荒野の死神 荒野の死神 第2部【赤い悪魔編・上巻】

第4話 赤い悪魔【前編】1

 フィリップと別れ酒場へ戻る死神、スイングドアを開け店内に入ると帰りを待っていたマリアが待っていましたとばかりに死神に「お帰りなさい!」と声を掛ける。

「ねぇねぇ! フィリップのだんなと何話してたの?」

「何でもありません、世間話をしていただけです」

 先ほど座っていた席に着くとさっそくマディソンが死神に質問を投げ掛けるが、死神はマディソンの質問を軽くかわした。

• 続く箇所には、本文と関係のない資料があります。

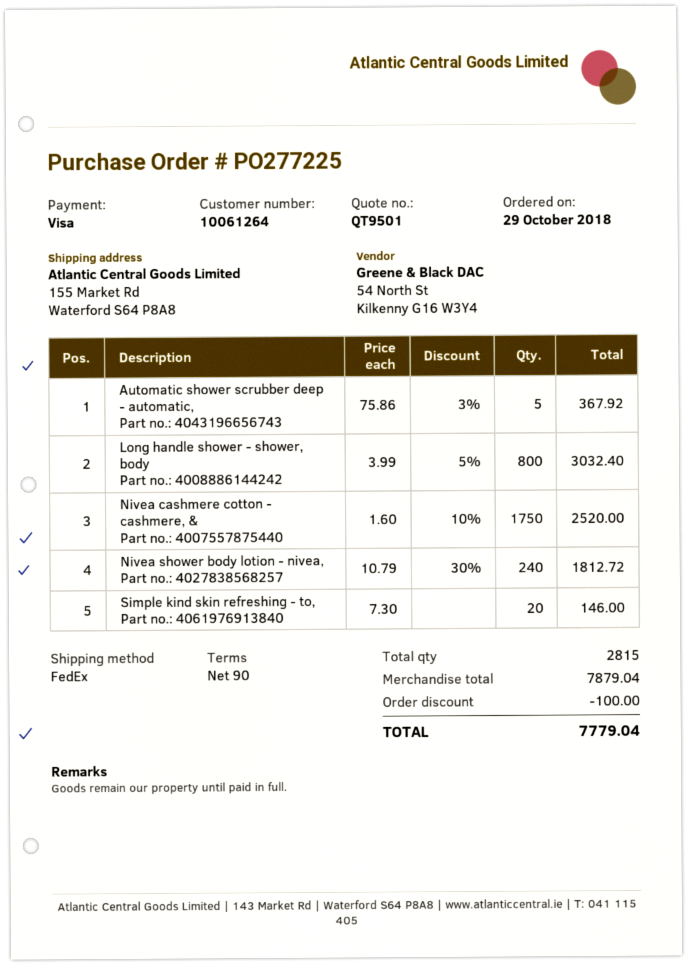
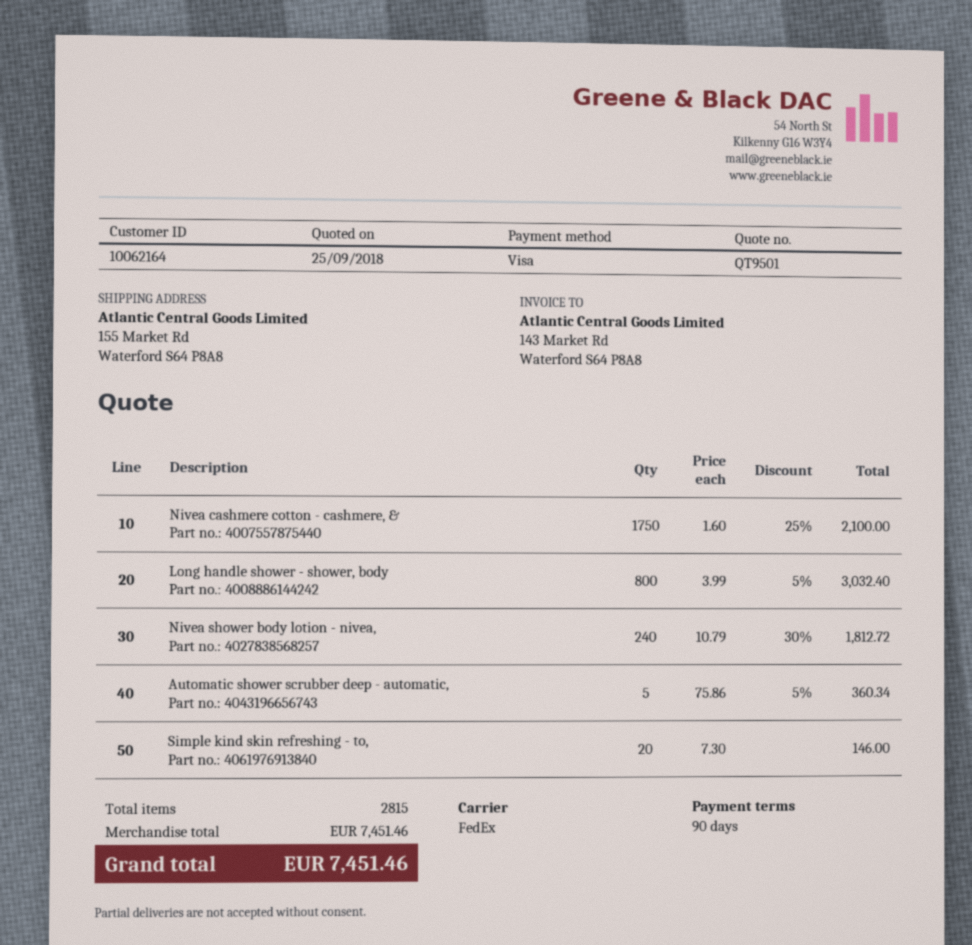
customer number: 10061264 -> 10062164
Automatic shower scrubber deep - automatic,: 5 x 75.86 - 3% = 367.92 -> 5 x 75.86 - 5% = 360.34
Nivea cashmere cotton - cashmere, &: 1750 x 1.60 - 10% = 2520.00 -> 1750 x 1.60 - 25% = 2100.00
subtotal: 7879.04 -> 7451.46
discount: 100.00 -> none
total: 7779.04 -> 7451.46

「えーっ! 別に教えてくれたっていいじゃないか! だんなは“世間話”って言ってるけど、本当は暗殺事件の話してたんでしょ? あっしたちにくらい教えてよ~誰にも言わないからさぁ」

 “誰にも言わないから”と迫るマディソンに死神は少々呆れた様子で口を開く。

「マディソン……仮に自分が“殺し”をしていたとして、あなたのような胡散臭い人物に喋るとお思いですか? そもそも自分の犯行を他人にベラベラ喋る殺し屋などいません、バカも休み休み言ってください」

「うっ……確かにそりゃそうだ……悪いねぇ、だんな! あはははは! ……でもなぁ……」

 死神の正論にマディソンは表面上は納得したようだが、腹の中ではまだ疑念を抱いているようだ。マディソンが自分を疑っていることを感じ取ると、死神はニヤリと不気味に笑う。

「これ以上詮索すると……どうなるかわかりませんよ?」

 しつこいマディソンに死神はそう釘を刺す。顔は笑っているが、彼を見るその目は笑っていない。笑っていない上に殺気を帯びている。死神の鋭い視線と脅しとも取れる言葉にマディソンはゾッと顔を青ざめ背筋を凍らせると、それ以上は何も言わなくなった。

「わかればよろしい。……長生きしたければ、今後は身の振り方を考えることです」

 マディソンを黙らせると、死神はバーテンに酒を注文する。それを見たマリアも「バーテンさん! マリアにもミルクください!」と便乗した。注文を受けたバーテンがカウンターでふたりの飲み物を用意するとテーブル席まで運び「はい、どうぞ」とふたりの前に置く。

 そのとき、スイングドアが勢いよく開くとニコラスが入って来た。ニコラスは店内を見回し奥のテーブル席に座る死神たちを見つけると彼らに歩み寄って来る。それに気づいたマリアが「あっ! ニコラスさん、おはようございます!」と元気に挨拶をする。ニコラスはマリアの挨拶に「おう、おはよう」と返すが、いつもと様子が違いその表情は険しい。そしてニコラスは死神の横に立つとバンッ! と、テーブルに手をつき一拍間を置いて話し掛ける。

「死神、お前に訊きたいことがある。一緒に保安官事務所まで来てもらおうか」

「……訊きたいこと?」

 保安官のニコラスが死神に会いに来た理由などひとつしかない。昨夜の事件のことだ。

「昨夜のハリー=ウィルソンの暗殺事件の件ですか? ……その件なら自分は無関係ですよ」

「お前が無関係かどうかは、これから行う取り調べと捜査でわかることだ。いいから来い」

「……」

「そっ……そんな! 先生!」

「……わかりました、事務所まで参りましょう。マリア、あなたはここでお待ちください。……心配は無用です、事務所で少々話しをして来るだけですから。では、参りましょうか」

 戻って来たのも束の間、死神は再び席を立つとニコラスと共に酒場を出る。不安に駆られたマリアは「先生!」と叫び急いで死神の後を追う。死神を追いかけるマリアを見れば「あっ! お嬢ちゃんダメだって!」とマディソンも慌てて後に続いた。